Overall, find the smaller margins and go up on the time frame. Do not play tiddlewinks. Use the higher TFs ...ie...120/240/360 (Nice Trend Breaks) and the 720 is sneaky. Always keep open/mark off the MWD. Know where you are.
That and change your handle from Trigger Happy to some kinda turtle.
Patience to get in / Patience to get out.
Most say if you want to make it as a trader, treat it as a full time job.
BUT,
Every other job you learn, practice perform and get paid.
Even if become self employee, contractor or advisor, you get paid for what you do.
Not in trading.
You learn, practice, perform and many times lost money.
Why?
Because trading is NOT a job. It is art. Art of combine knowledge, psychology, self control, pattern recognition, understanding of economics, world events and such.
Good luck.
Gale is right - David Weis is a good source for Wyckoff information.
Two other "By-The-Wyckoff-Method" websites are...
tradingpsychologyedge.com, hosted by Gary Dayton, and
Tradeguider.com. hosted by Gavin Holmes.
Gavin Holmes has a large visibility on YouTube. By watching his videos with 'educational' titles, you can begin to learn about the Wyckoff Method.
Both Gary Dayton and David Weis have visibility on YouTube - Tradeguider seems to have the most videos out there.
Weis has a special piece of software known as Weis Waves. It only works on certain, specific trading platforms, but may help if one needs to become that specific in their Wyckoff journey.
I took the last week off with no trading. This week I started a Sim account and started trading off that but instead of my usually 5 min chart, I moved over to range and tick chart. Monday I broke even, Tuesday was an emergency for me, and so far today I'm up about $200.
I will keep you all posted weekly for the time being and If I create a journal I will post the link here too.
Like I said already - you seem to be experimenting and finding your way.
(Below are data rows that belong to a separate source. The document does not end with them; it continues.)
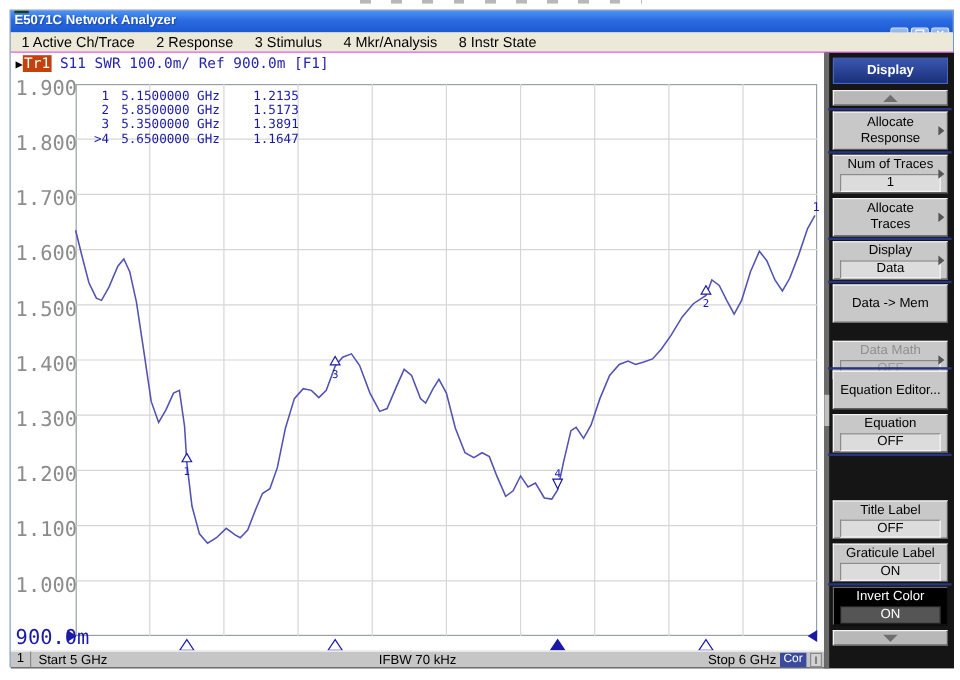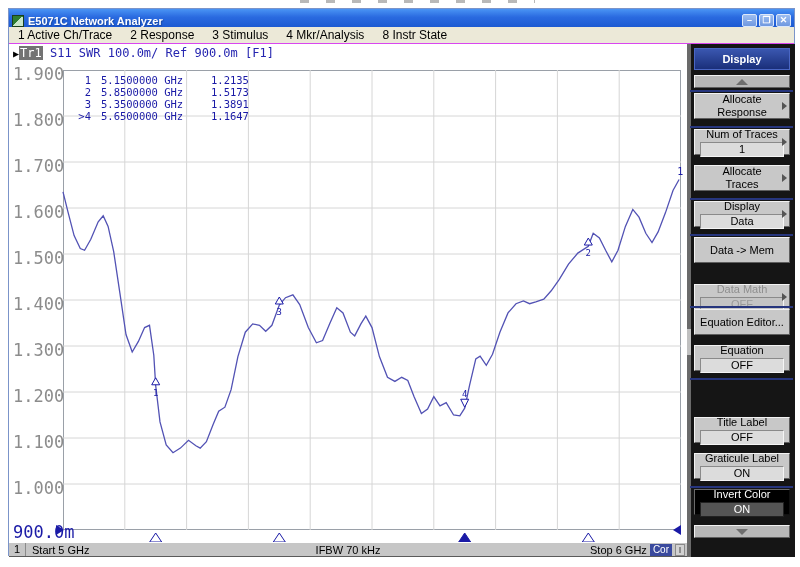--- a/index.html
+++ b/index.html
@@ -15,7 +15,7 @@
   
   .titlebar { position:absolute; left:0; top:0; width:100%; height:18px;
     background:linear-gradient(180deg,#4a94f4 0%, #2a6ae0 45%, #1c5ad2 100%);
-    display:flex; align-items:flex-end; padding:0 3px; }
+    display:flex; align-items:flex-start; padding:0 3px;flex-direction:column; }
   .appicon { width:12px; height:12px; margin-right:4px;
     background:linear-gradient(135deg,#2e7d32 0 50%, #c8e6c9 50% 100%); border:1px solid #1b3f1d; }
   .title-text { color:#ffffff; font-size:11px; font-weight:bold; text-shadow:1px 1px 1px #1a4aa8; }

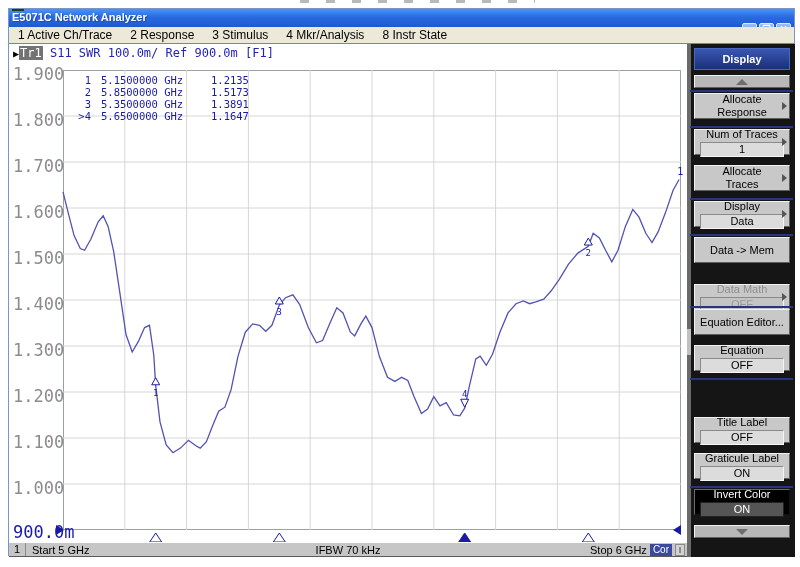--- a/index.html
+++ b/index.html
@@ -34,7 +34,7 @@
   .trace-hdr { position:absolute; left:4px; top:2px; font-family:"DejaVu Sans Mono", monospace;
     font-size:12px; color:#2525b0; white-space:pre; }
   .trace-hdr .arr { color:#000; font-size:10px; }
-  .trace-hdr .tr1 { background:#737373; color:#ffffff; padding:0 1px; }
+  .trace-hdr .tr1 { background:#c2410c; color:#ffffff; padding:0 1px; }
 
   .plot-border { position:absolute; left:54px; top:26px; width:618px; height:460px;
     border:1px solid #9aa0a8; }

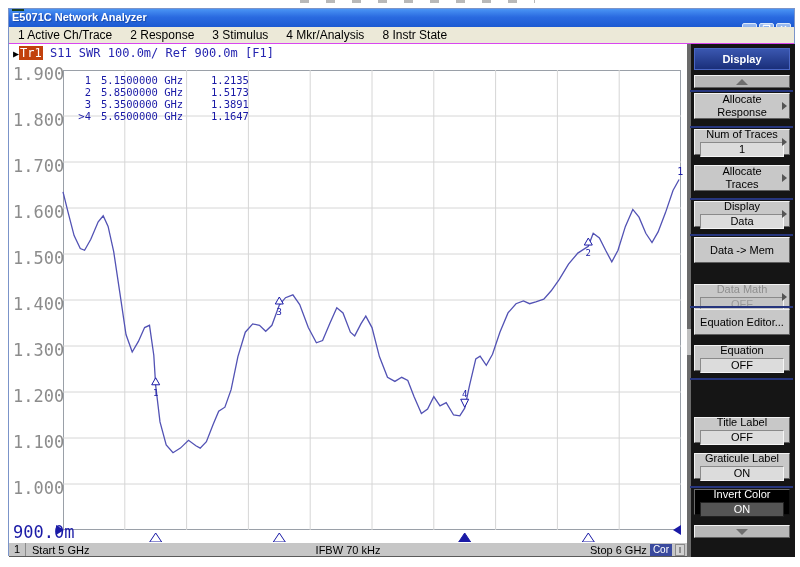--- a/index.html
+++ b/index.html
@@ -71,7 +71,7 @@
   .sidebar { position:absolute; left:678px; top:35px; width:108px; height:513px; background:#151515; }
   .sb-scrollstrip { position:absolute; left:0; top:0; width:4px; height:100%; background:#6a6a6a; }
   .sb-thumb { position:absolute; left:0; top:285px; width:4px; height:26px; background:#c0c0c0; }
-  .sk { position:absolute; left:7px; width:96px; height:26px; background:#c8c8c8;
+  .sk { position:absolute; left:7px; width:96px; height:32px; background:#c8c8c8;
     border-top:1px solid #f2f2f2; border-left:1px solid #f2f2f2;
     border-right:1px solid #5e5e5e; border-bottom:1px solid #5e5e5e;
     display:flex; flex-direction:column; align-items:center; justify-content:center;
I think all that should be out of the way before you trade with live money. But seems like you're trading in simulator now, so all good I guess.
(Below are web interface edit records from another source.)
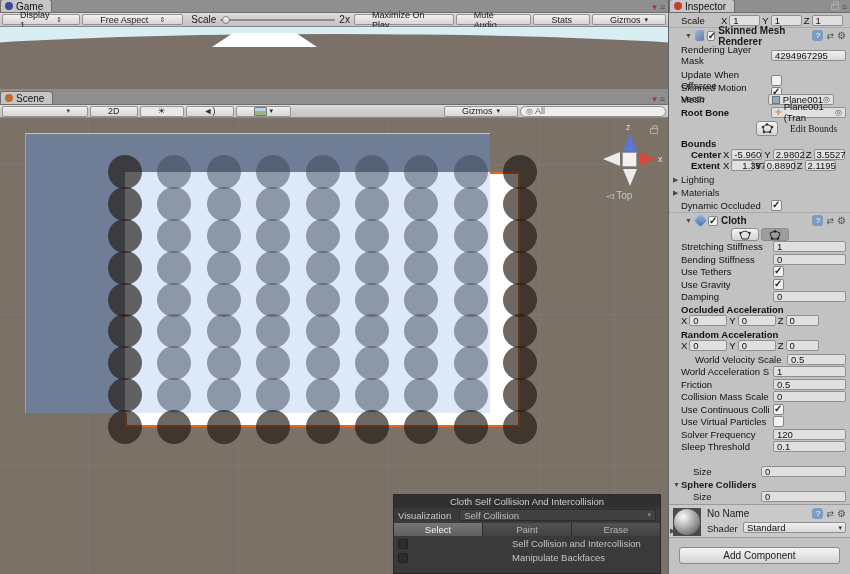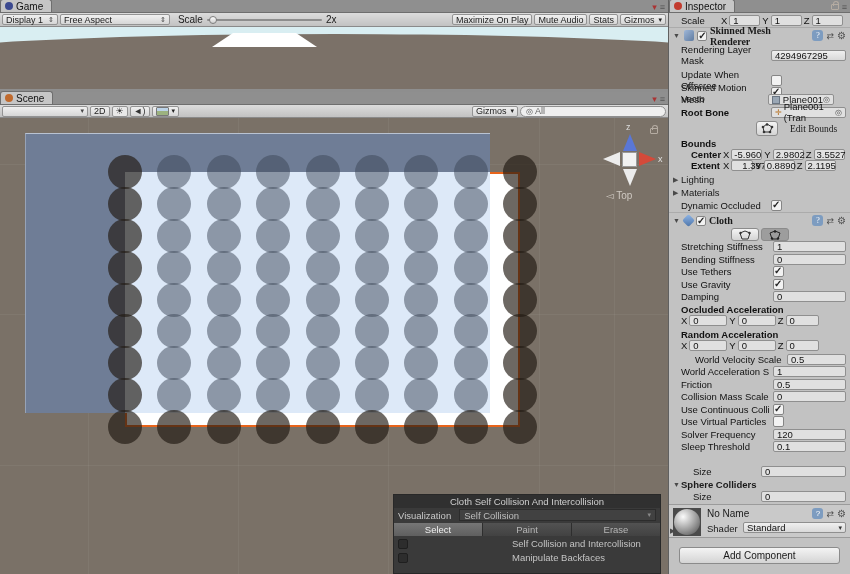--- a/index.html
+++ b/index.html
@@ -17,7 +17,7 @@
   
   .toolbar{position:absolute;left:0;width:668px;background:linear-gradient(#dcdcdc,#c2c2c2);
            border-bottom:1px solid #8a8a8a;display:flex;align-items:center;padding:0 2px;gap:2px;}
-  .tbtn,.tdd{height:11px;display:flex;align-items:center;padding:0 3px;font-size:9px;color:#222;
+  .tbtn,.tdd{height:11px;display:flex;align-items:center;padding:0 17px;font-size:9px;color:#222;
         background:linear-gradient(#f0f0f0,#d6d6d6);border:1px solid #939393;border-radius:2px;}
   .tdd .arr{margin-left:5px;font-size:7px;color:#444;}
   .sliderwrap{display:flex;align-items:center;gap:4px;margin-left:6px;}

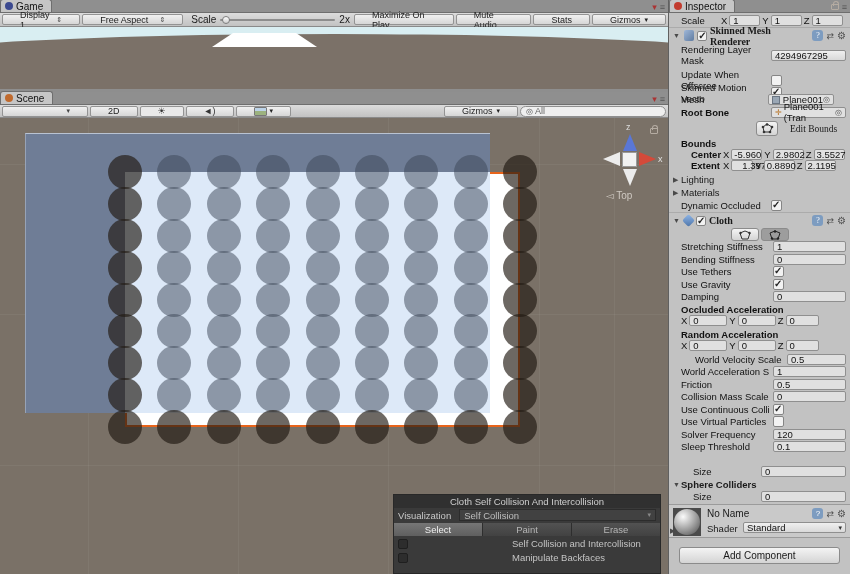--- a/index.html
+++ b/index.html
@@ -88,7 +88,7 @@
   .cb{width:11px;height:11px;background:#f2f2f2;border:1px solid #858585;border-radius:2px;position:relative;}
   .cb.on::after{content:"\2713";position:absolute;left:0px;top:-2px;font-size:10px;font-weight:bold;color:#222;}
   .chead{position:absolute;left:0;width:181px;height:15px;display:flex;align-items:center;gap:3px;
-         padding-left:4px;font-weight:bold;font-size:10px;font-family:Liberation Serif, serif;}
+         padding-left:16px;font-weight:bold;font-size:10px;}
   .fold{color:#4a4a4a;font-size:7px;width:8px;}
   .cicon{width:11px;height:11px;border-radius:2px;}
   .hicons{margin-left:auto;display:flex;gap:3px;align-items:center;padding-right:4px;font-weight:normal;}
Also - learning by trading/following a live market can be very inefficient use of your time. In a full 6-8 hour day, you can cover a LOT of ground backtesting/checking stuff manually. Of course, eventually, you'll need to follow the market live, but in developing your methodology, I think time away from the market can be just as fruitful.
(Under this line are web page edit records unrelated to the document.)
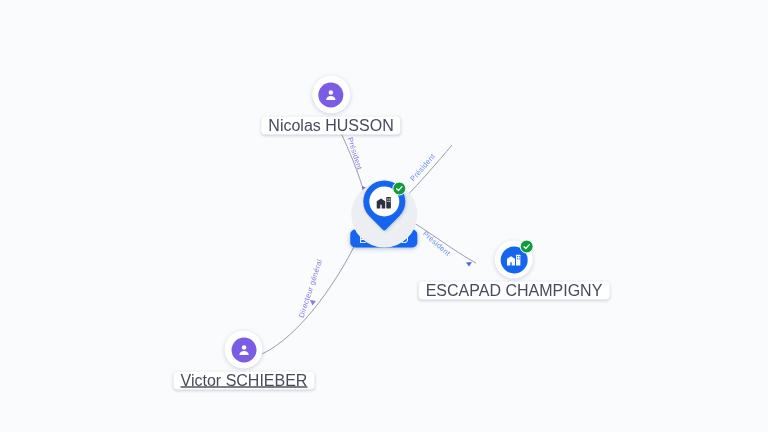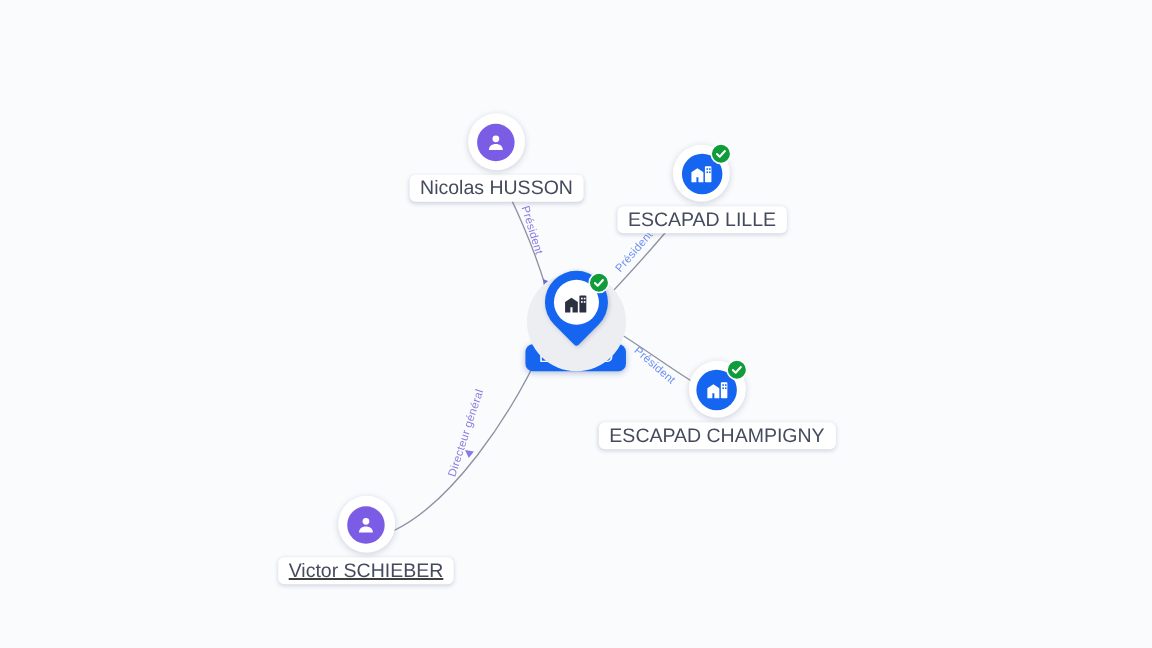--- a/index.html
+++ b/index.html
@@ -125,7 +125,7 @@
     border-radius: 4px;
     background: #ffffff;
     color: #454b5e;
-    font-size: 13px;
+    font-size: 16px;
     line-height: 12px;
     white-space: nowrap;
     box-shadow: 0 1px 3px rgba(40,60,110,0.20);

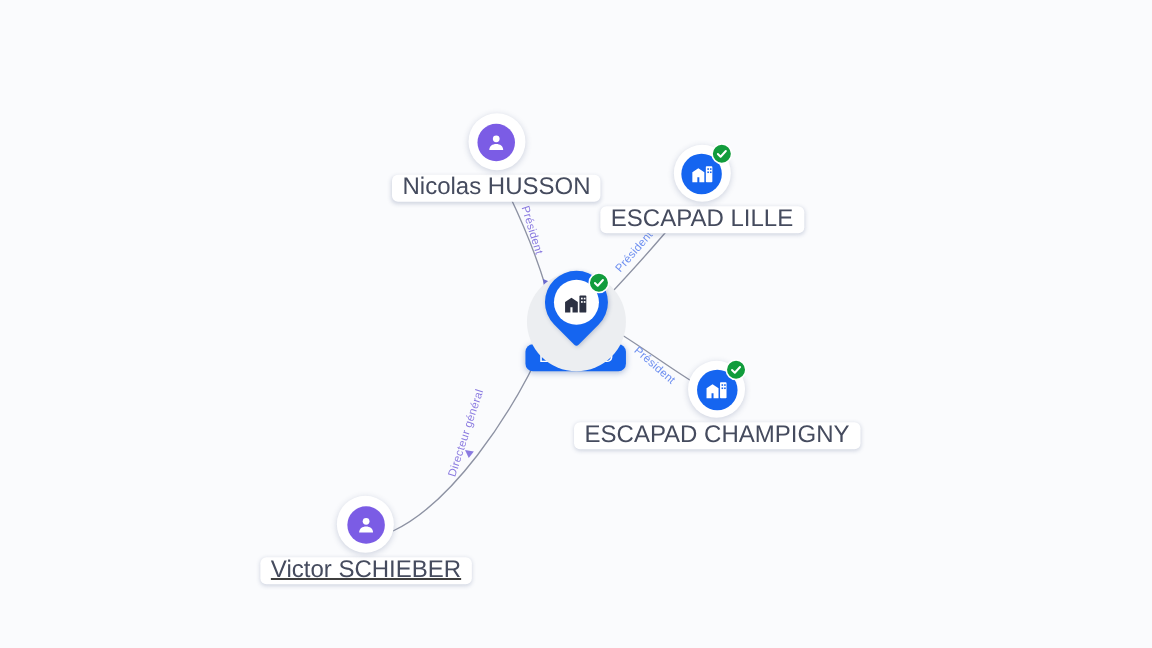--- a/index.html
+++ b/index.html
@@ -196,26 +196,6 @@
     <div class="node-label">Nicolas HUSSON</div>
   </div>
 
-  <div class="node" style="left:468px; top:126px;">
-    <div class="circle-outer">
-      <div class="circle-inner-company">
-        <svg width="16" height="16" viewBox="0 0 24 24" fill="#ffffff">
-          <path d="M2 21V11l6-4 6 4v10h-5v-5H7v5z"></path>
-          <rect x="15.5" y="5" width="6.5" height="16" rx="0.8"></rect>
-          <rect x="17" y="7" width="1.6" height="1.6" fill="#1565f0"></rect>
-          <rect x="19.6" y="7" width="1.6" height="1.6" fill="#1565f0"></rect>
-          <rect x="17" y="10.2" width="1.6" height="1.6" fill="#1565f0"></rect>
-          <rect x="19.6" y="10.2" width="1.6" height="1.6" fill="#1565f0"></rect>
-        </svg>
-      </div>
-      <div class="verified-badge badge-on-circle">
-        <svg width="8" height="8" viewBox="0 0 24 24" fill="none" stroke="#ffffff" stroke-width="4" stroke-linecap="round" stroke-linejoin="round">
-          <path d="M4 12.5 L9.5 18 L20 6.5"></path>
-        </svg>
-      </div>
-    </div>
-    <div class="node-label">ESCAPAD LILLE</div>
-  </div>
 
   <div class="node" style="left:384px; top:214px;">
     <div class="pin-halo"></div>

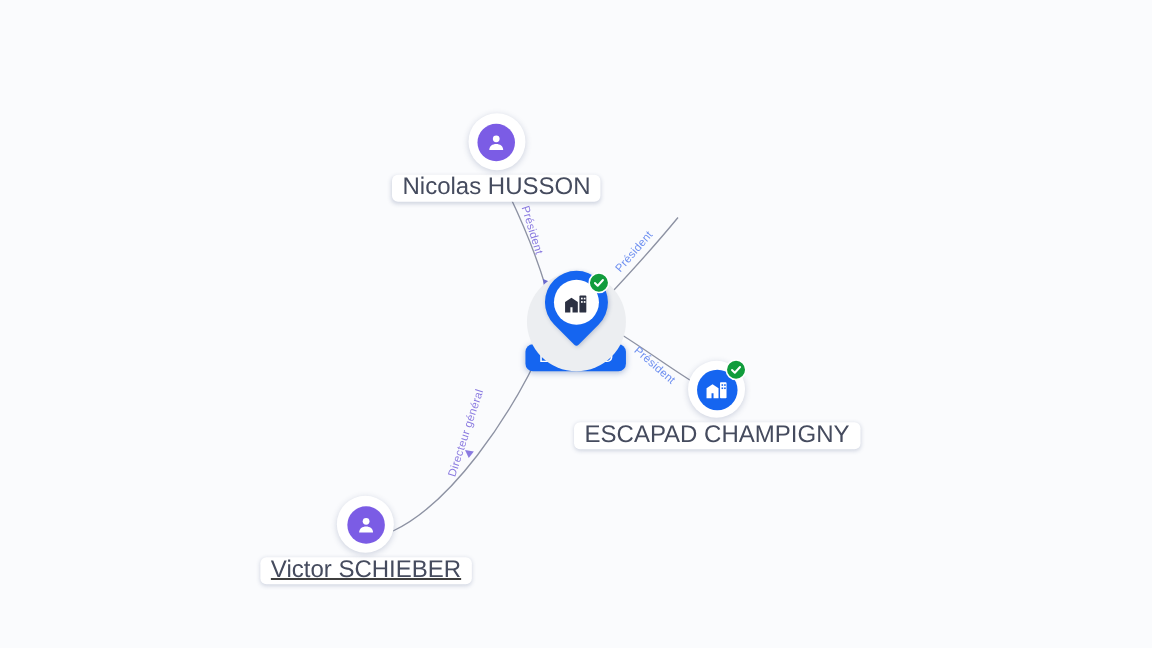--- a/index.html
+++ b/index.html
@@ -220,7 +220,7 @@
     <div class="node-label primary label-below-pin">ESCAPAD</div>
   </div>
 
-  <div class="node" style="left:478px; top:270px;align-items:center;">
+  <div class="node" style="left:514px; top:270px;align-items:center;">
     <div class="circle-outer">
       <div class="circle-inner-company">
         <svg width="16" height="16" viewBox="0 0 24 24" fill="#ffffff">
That a boy. Keep it consistent. Capital preservation = Capital gain. The only things you can control is size and price. So, your risk is something that you can control. If you learn to keep your losses small, you will eventually make money.
This was the profit from last week on a SIM account. The reason I changed to Range and Tick bars is because it made things more easy for me to read.
I think the problem with me was as the markets changed hitting highs for SP and oil reaching 60s. My trading was so-called broken. I never traded with a journal since I had it all with Trade Station, been crashing recently. Making the change to tick and range bar made it a lot easier to read price action. With is how it all started for me. So I adjusted my trading rules by making the loss smaller and drawing on the chart more. MAY have been a game-changer for me.
I'm not saying I made it.
I am saying this MAY have solved my issues. Before I was stuck on 5 min as my trading rules were on 5 mins.
I will keep you all posted, this is just a SIM account so I will still be messing with my rules and see what I get.
1. Your percentage profitability is greater than 40%
2. Your average winning trade is greater than your average losing trade
If you can consistently maintain those metrics or even improve them over time, you will be profitable. if you have a profitability factor of over 50% and a reward to risk ratio of 1.5:1, your probability of profit is to your advantage. You take 2 trades knowing how much you risk losing but if you hit your target in 1 of those trades you're still profitable. Make a playbook of trades you like to make and track these numbers on the trades. You will start to see which trades you can risk more and risk less knowing these probabilities are in your favor or not. Its like sports, know your strengths by keeping track of your performance metrics.